The work done increasing the size of a soap film from $10 \mathrm{~cm} \times 6 \mathrm{~cm}\( to \)10 \mathrm{~cm} \times 11 \mathrm{~cm}\( is \)3 \times 10^{-4}$ Joule. The surface tension of the film is (A) \(1.5 \times 10^{-2} \mathrm{~N} / \mathrm{m}\) (B) \(3.0 \times 10^{-2} \mathrm{~N} / \mathrm{m}\) (C) \(6.0 \times 10^{-2} \mathrm{~N} / \mathrm{m}\) (D) \(11.0 \times 10^{-2} \mathrm{~N} / \mathrm{m}\)

Short Answer

Expert verified
The surface tension of the soap film is \(6.0 \times 10^{-2}\) N/m, which corresponds to option (C).

Step by step solution

01

Calculate the initial and final surface areas of the soap film

The initial dimensions of the soap film are 10 cm x 6 cm, and the final dimensions are 10 cm x 11 cm.

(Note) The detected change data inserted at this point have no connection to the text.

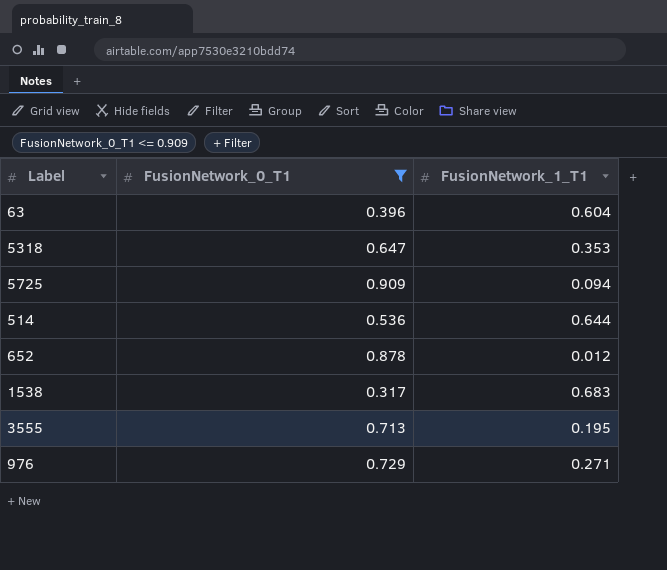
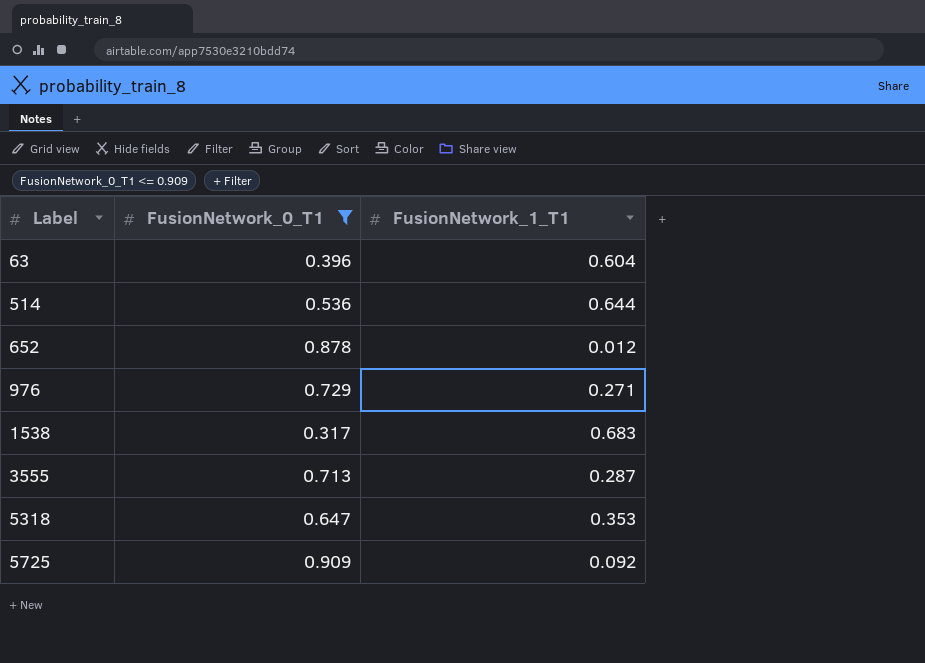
row order: none -> Label ascending
3555 | FusionNetwork_1_T1: 0.195 -> 0.287
5725 | FusionNetwork_1_T1: 0.094 -> 0.092

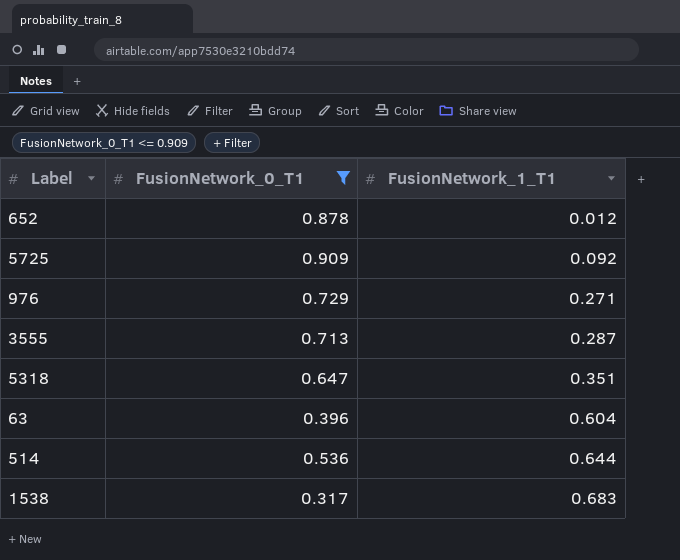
row order: Label ascending -> FusionNetwork_1_T1 ascending
5318 | FusionNetwork_1_T1: 0.353 -> 0.351

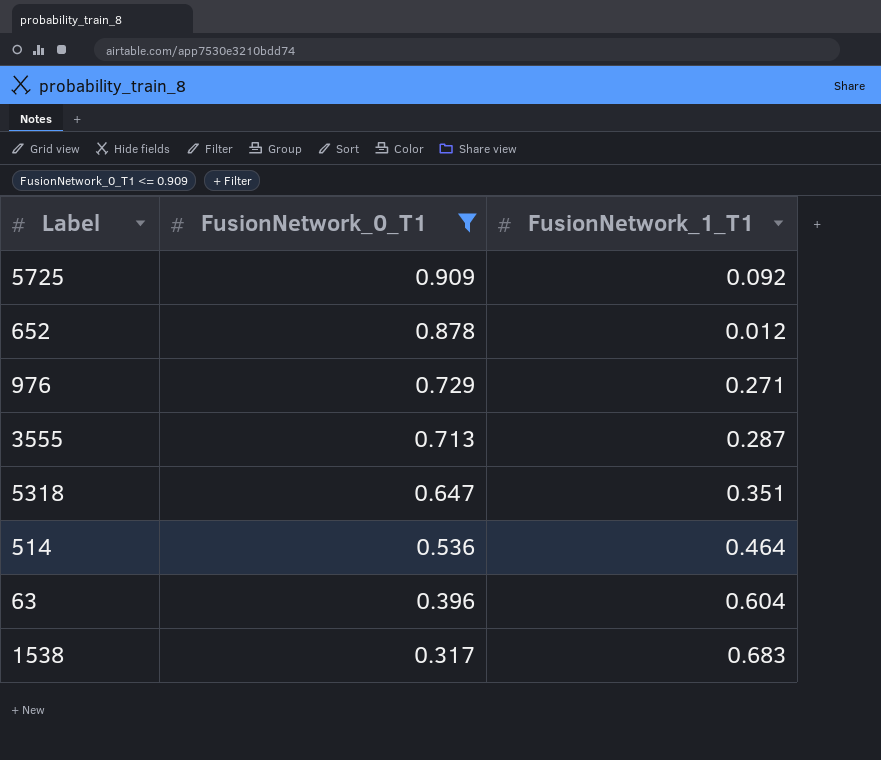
row order: FusionNetwork_1_T1 ascending -> FusionNetwork_0_T1 descending
514 | FusionNetwork_1_T1: 0.644 -> 0.464

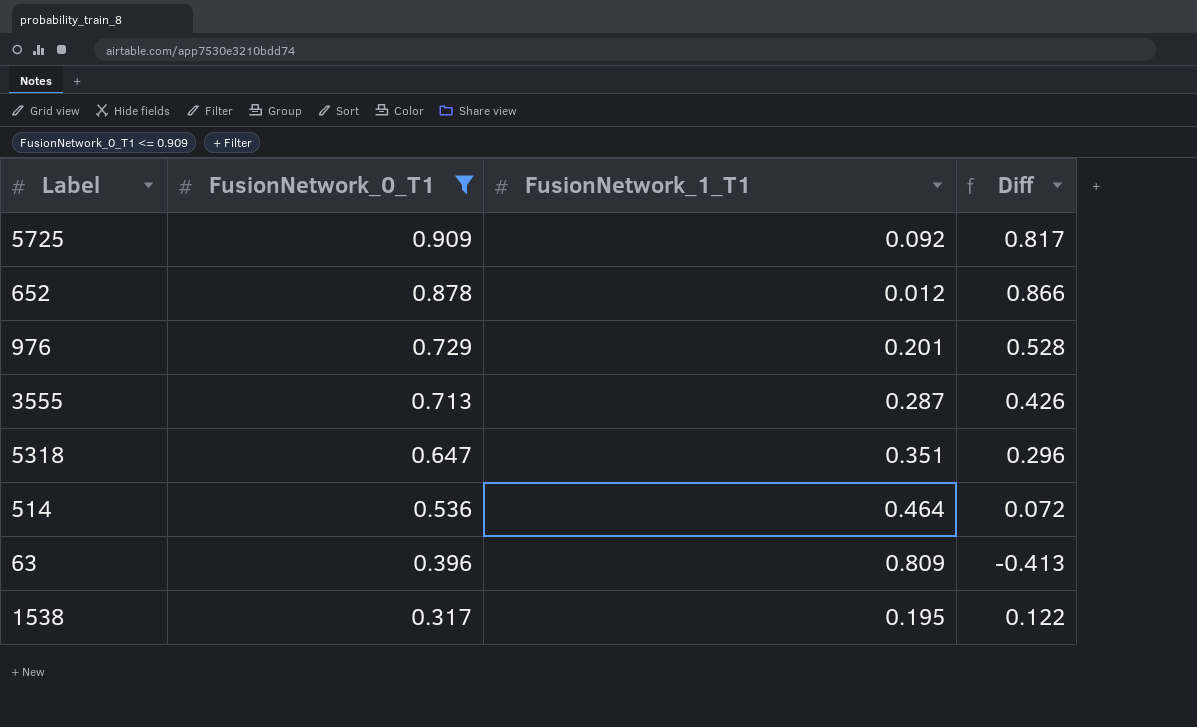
column Diff | formula: none -> [FusionNetwork_0_T1] - [FusionNetwork_1_T1]
976 | FusionNetwork_1_T1: 0.271 -> 0.201
63 | FusionNetwork_1_T1: 0.604 -> 0.809
1538 | FusionNetwork_1_T1: 0.683 -> 0.195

We must convert these dimensions to meters and then calculate the initial surface area A1 and the final surface area A2 of the soap film. Initial dimensions: \(10 cm \times 6 cm = 0.1 m \times 0.06 m\) Final dimensions: \(10 cm \times 11 cm = 0.1 m \times 0.11 m\) A1 = Length × Width = \(0.1 m \times 0.06 m = 0.006 m^2\) A2 = Length × Width = \(0.1 m\times 0.11 m = 0.011 m^2\)
02

Calculate the change in surface area

Now, we will find the difference between the final surface area (A2) and the initial surface area (A1). This will give us the change in surface area ∆A. ∆A = A2 - A1 = \(0.011 m^2 - 0.006 m^2 = 0.005 m^2\)
03

Substitute the values into the work done formula

We are given that the work done (W) is equal to \(3 \times 10^{-4}\) Joule. Now using the formula W = T × ∆A, we will substitute the values for W and ∆A to find the surface tension (T). \(3 \times 10^{-4}\,J = T \times 0.005\,m^2\)
04

Solve for surface tension (T)

Now, we will solve the equation from the previous step to find the surface tension (T). T = \(\frac{3 \times 10^{-4}\,J}{0.005\,m^2}\) T = \(6 \times 10^{-2}\,\frac{N}{m}\) The surface tension of the soap film is \(6.0 \times 10^{-2}\) N/m, which corresponds to option (C).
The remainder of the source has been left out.